- Your instructions -
Nothing but a number should be given: the count of lines in the data that include the string "last".

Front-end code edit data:
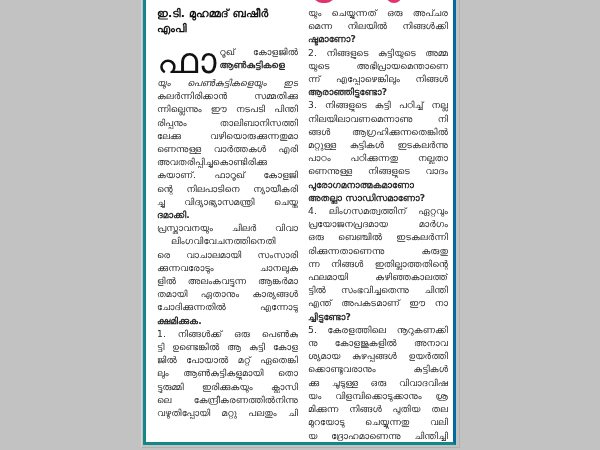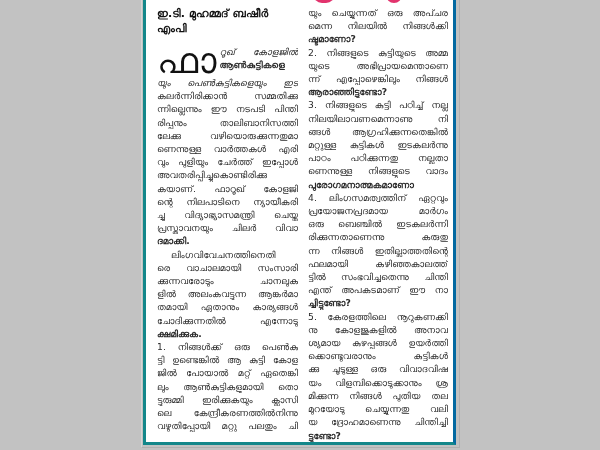--- a/index.html
+++ b/index.html
@@ -64,7 +64,7 @@
     <div class="dropcap-wrap">
       <span class="dropcap">ഫാ</span>
       <div id="left-lines">
-          <span class="line" style="padding-left: 0px; font-style: italic;">റൂഖ് കോളജിൽ</span>
+          <span class="line" style="padding-left: 0px;">റൂഖ് കോളജിൽ</span>
           <span class="line last">ആൺകുട്ടികളെ</span>
           <span class="line" style="clear: left; font-style: italic;">യും പെൺകുട്ടികളെയും ഇട</span>
           <span class="line">കലർന്നിരിക്കാൻ സമ്മതിക്കു</span>

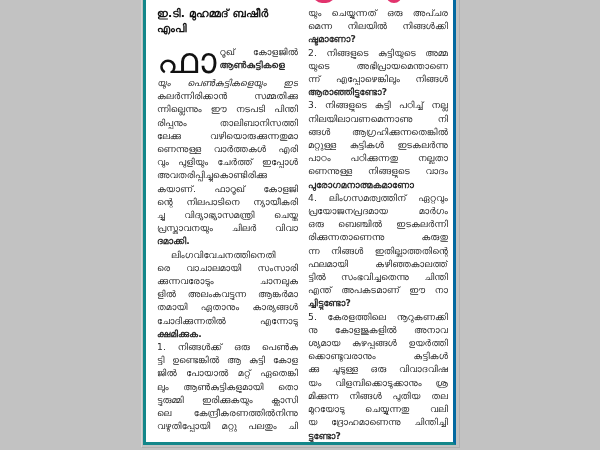--- a/index.html
+++ b/index.html
@@ -72,7 +72,6 @@
           <span class="line">രിപ്പനും താലിബാനിസത്തി</span>
           <span class="line">ലേക്കു വഴിയൊരുക്കുന്നതുമാ</span>
           <span class="line">ണെന്നുള്ള വാർത്തകൾ എരി</span>
-          <span class="line">വും പുളിയും ചേർത്ത് ഇപ്പോൾ</span>
           <span class="line">അവതരിപ്പിച്ചുകൊണ്ടിരിക്കു</span>
           <span class="line">കയാണ്. ഫാറൂഖ് കോളജി</span>
           <span class="line">ന്റെ നിലപാടിനെ ന്യായീകരി</span>

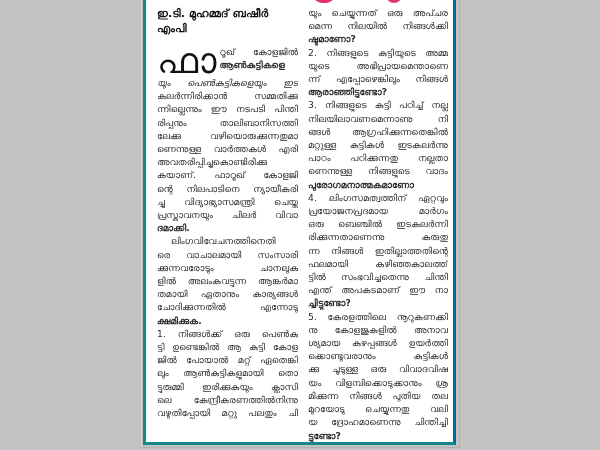--- a/index.html
+++ b/index.html
@@ -112,6 +112,7 @@
         <span class="line">പാഠം പഠിക്കുന്നതു നല്ലതാ</span>
         <span class="line">ണെന്നുള്ള നിങ്ങളുടെ വാദം</span>
         <span class="line last">പുരോഗമനാത്മകമാണോ</span>
+        <span class="line last">അതല്ലാ സാഡിസമാണോ?</span>
         <span class="line">4. ലിംഗസമത്വത്തിന് ഏറ്റവും</span>
         <span class="line">പ്രയോജനപ്രദമായ മാർഗം</span>
         <span class="line">ഒരു ബെഞ്ചിൽ ഇടകലർന്നി</span>

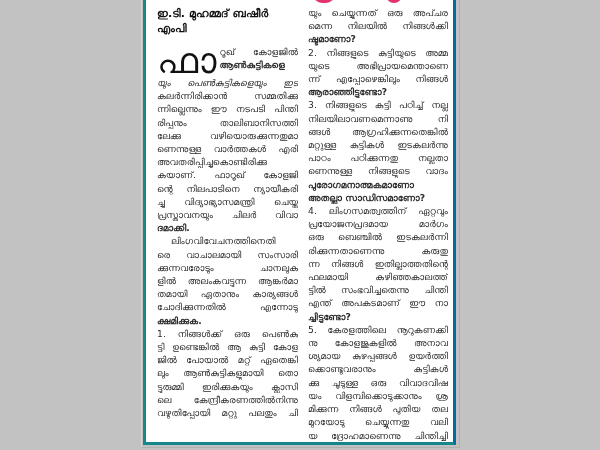--- a/index.html
+++ b/index.html
@@ -76,8 +76,8 @@
           <span class="line">കയാണ്. ഫാറൂഖ് കോളജി</span>
           <span class="line">ന്റെ നിലപാടിനെ ന്യായീകരി</span>
           <span class="line">ച്ചു വിദ്യാഭ്യാസമന്ത്രി ചെയ്ത</span>
+          <span class="line last">ദമാക്കി.</span>
           <span class="line">പ്രസ്താവനയും ചിലർ വിവാ</span>
-          <span class="line last">ദമാക്കി.</span>
           <span class="line" style="padding-left: 14px;">ലിംഗവിവേചനത്തിനെതി</span>
           <span class="line">രെ വാചാലമായി സംസാരി</span>
           <span class="line">ക്കുന്നവരോടും ചാനലുക</span>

- Response -
5